2.4. Optical Properties of BTT-COFs

BTT-COFs possessing a broad absorption band can effectively capture sunlight photons, resulting in enhanced photocatalytic activity for hydrogen evolution. The UV–vis absorption spectra of BTT-COFs with various building block units were determined using the TD-DFT/M06/6-31+G(d) level in an aqueous solution, as shown in Figure 1b. The oscillator strength (ƒ), excitation energy (E_ex in eV), maximum wavelength of UV–vis absorption spectra (λ _max), and major orbital contribution, as well as the apparent charge transfer percentage (CT %) and local excitation percentage (LE %), are listed in

Table 2. TD-DFT calculated the state, oscillator strength (ƒ), excitation energy (E_ex in eV), maximum wavelength of UV–vis absorption spectra (λ_max in nm), major orbital contribution, apparent charge transfer percentage (CT %), and local excitation percentage (LE %) for BTT-COFs.

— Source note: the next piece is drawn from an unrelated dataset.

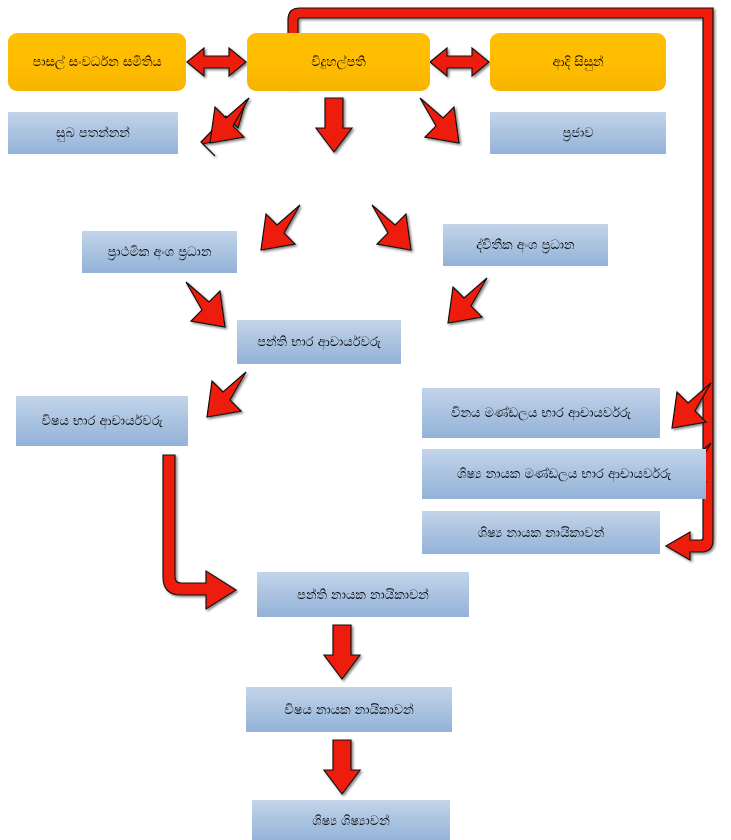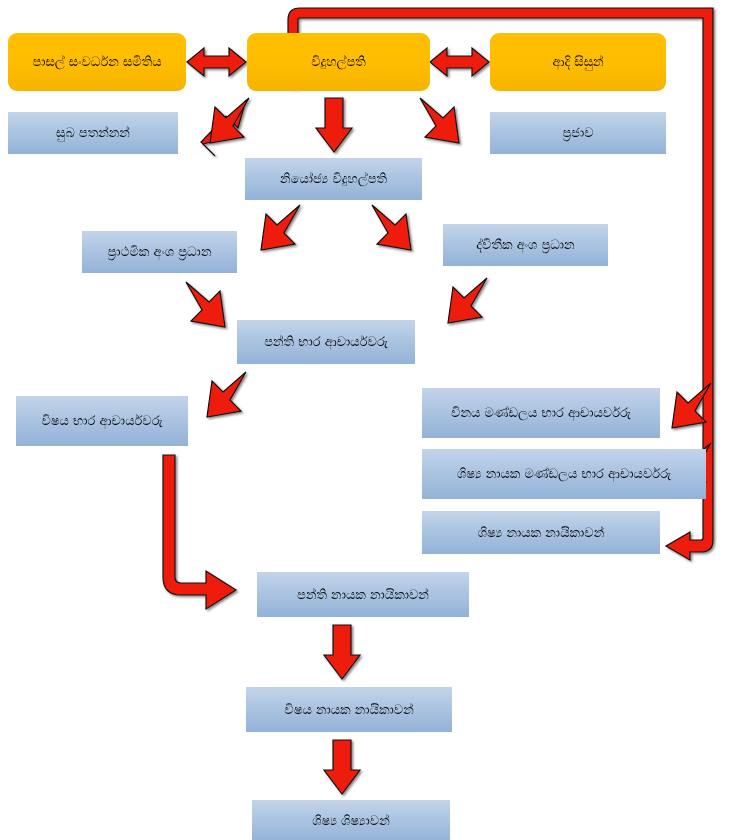"නියෝජ්‍ය විදුහල්පති" div.node { html: <div> <span>නියෝජ්‍ය විදුහල්පති</span> </div> -> none }
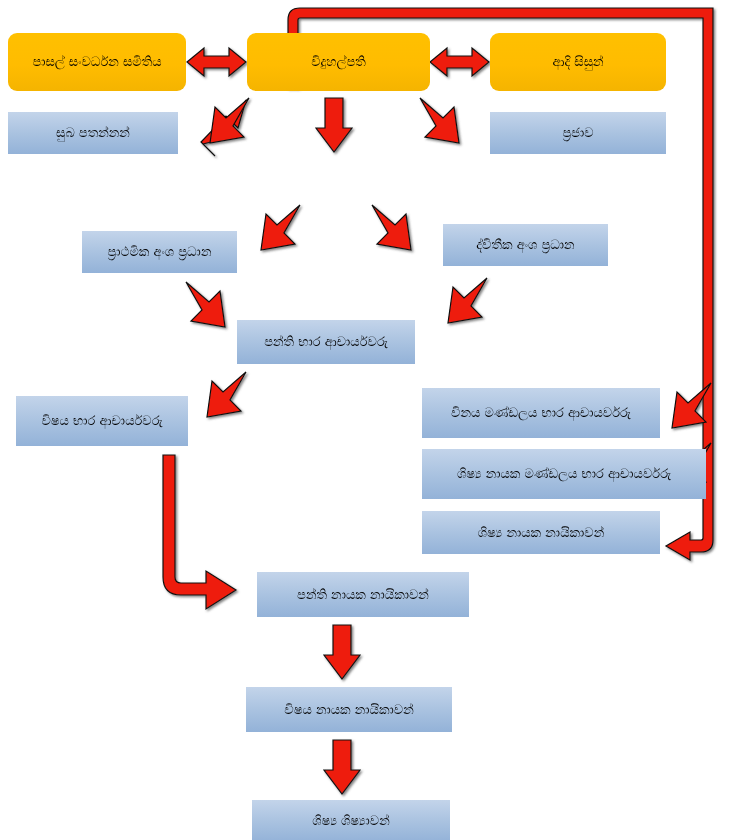"පන්ති භාර ආචාර්යවරු" div.node { width: 178px -> 164px }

BTT-COFs	State	ƒ	Eex	λmax	Major Contribution	CT %	EL %
AnthDA	S0 → S1	0.66	2.4	524.2	H → L 91.6%	46.9	53.1
BPhDA	S0 → S1	1.04	2.8	446.1	H → L 99.8%	37.5	62.5
NDA	S0 → S1	1.03	2.7	454.9	H → L 96.1%	42.4	57.6
PDA	S0 → S1	1.01	2.9	428.6	H → L 97.0%	13.5	86.5
Tapb	S0 → S1	1.14	2.9	431.5	H → L 94.1%	35.8	64.2
Tapt	S0 → S2	0.73	2.7	461.7	H → L 73.3% H-1 → L 20.5%	54.8	45.2
Tpa	S0 → S1	0.60	2.2	571.4	H → L 98.7%	78.2	21.8

. The UV–vis absorption spectra of these BTT-COFs display a single peak in the UV and visible regions. The absorption bands of BTT-COFs in the range of 350 ~ 650 nm are assigned to the typical π-π* and charge transfer transitions [51].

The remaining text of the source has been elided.